AIM OF THE TASK
Only the lines holding the string "yarn" are needed; copy each of them from the data.

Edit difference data
<<<<
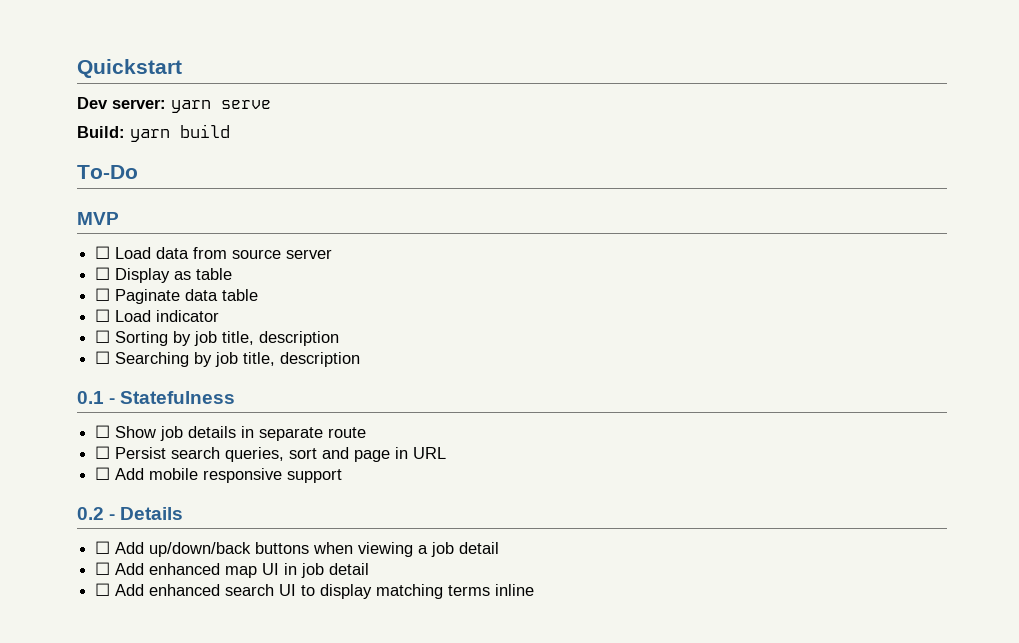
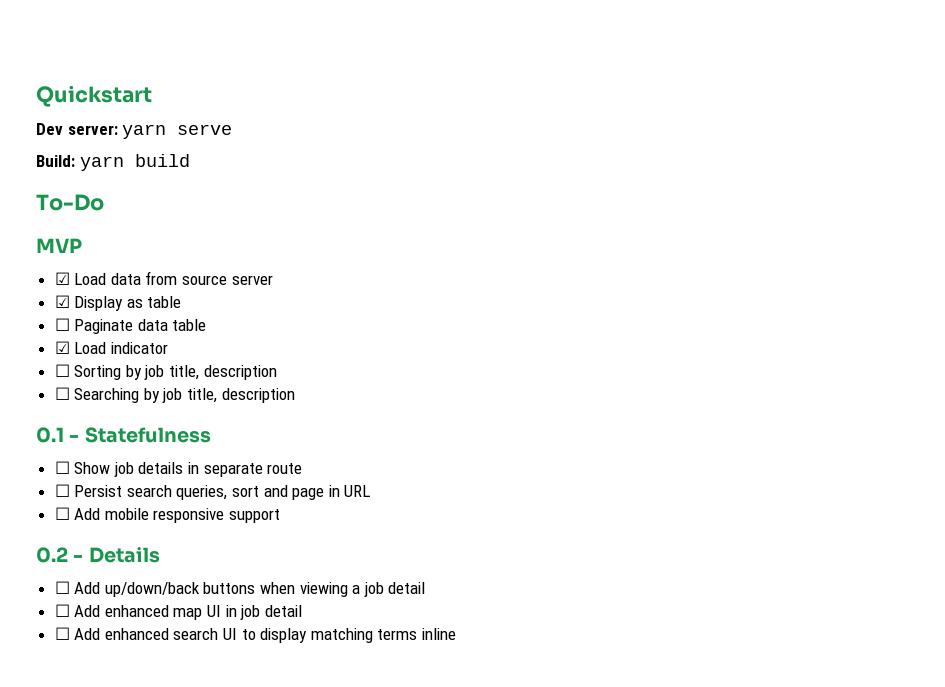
[95,246,111,259] ☐ -> [54,272,70,285] ☑
[95,267,111,280] ☐ -> [54,295,70,308] ☑
[95,309,111,322] ☐ -> [54,341,70,354] ☑

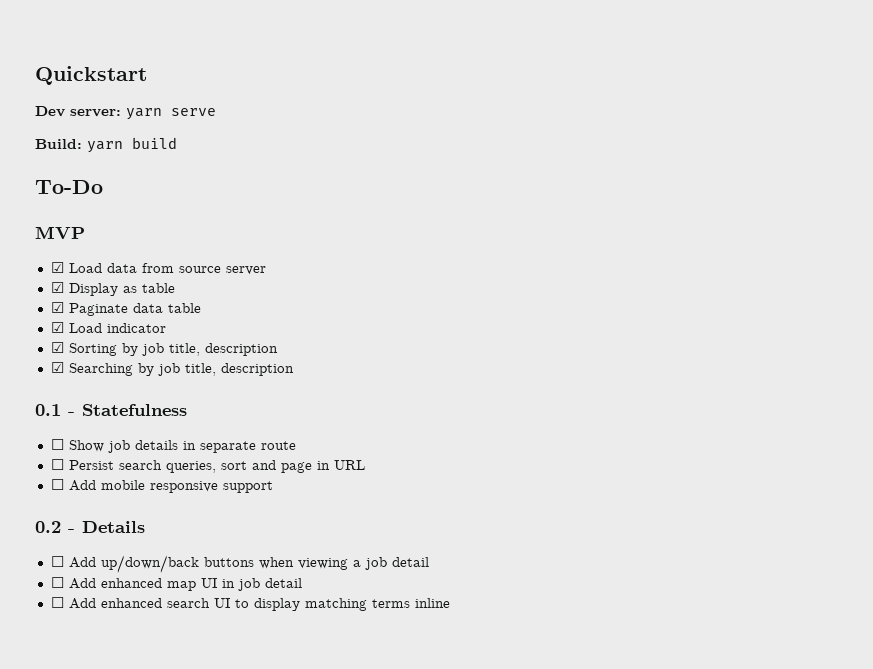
[54,318,70,331] ☐ -> [50,302,64,313] ☑
[54,364,70,377] ☐ -> [50,342,64,353] ☑
[54,387,70,400] ☐ -> [50,362,64,373] ☑

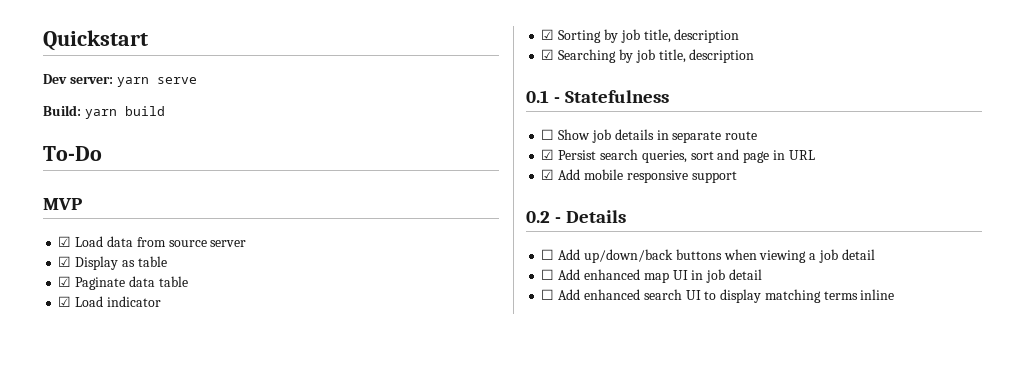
[50,459,64,470] ☐ -> [541,149,555,160] ☑
[50,479,64,490] ☐ -> [541,169,555,180] ☑

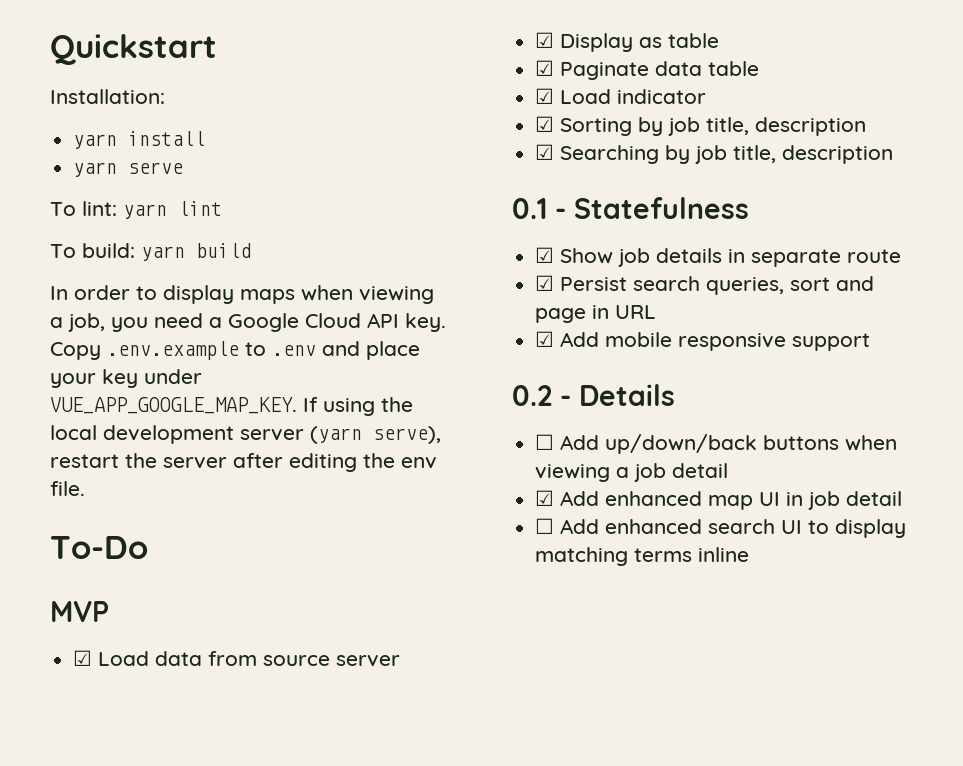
[43,74,113,84] Dev server: -> [50,89,165,104] [73,131,206,149] Installation: // yarn install //
[43,105,165,119] Build: yarn build -> [50,201,222,219] [50,243,251,261] [50,285,434,304] [50,313,446,332] [50,341,420,360] [50,369,202,388] [50,397,413,416] [50,425,441,444] [50,453,437,472] [50,481,85,496] To lint: yarn lint // To build: yarn build // In order to display maps when viewing a job, you need a Google Cloud API key. Copy .env.example to .env and place your key under VUE_APP_GOOGLE_MAP_KEY. If using the local development server (yarn serve), restart the server after editing the env file.
[541,129,555,140] ☐ -> [535,247,555,263] ☑
[541,269,555,280] ☐ -> [535,490,555,506] ☑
>>>>
SOLUTION BELOW
[43,74,113,84] Dev server: -> [50,89,165,104] [73,131,206,149] Installation: // yarn install //
[43,105,165,119] Build: yarn build -> [50,201,222,219] [50,243,251,261] [50,285,434,304] [50,313,446,332] [50,341,420,360] [50,369,202,388] [50,397,413,416] [50,425,441,444] [50,453,437,472] [50,481,85,496] To lint: yarn lint // To build: yarn build // In order to display maps when viewing a job, you need a Google Cloud API key. Copy .env.example to .env and place your key under VUE_APP_GOOGLE_MAP_KEY. If using the local development server (yarn serve), restart the server after editing the env file.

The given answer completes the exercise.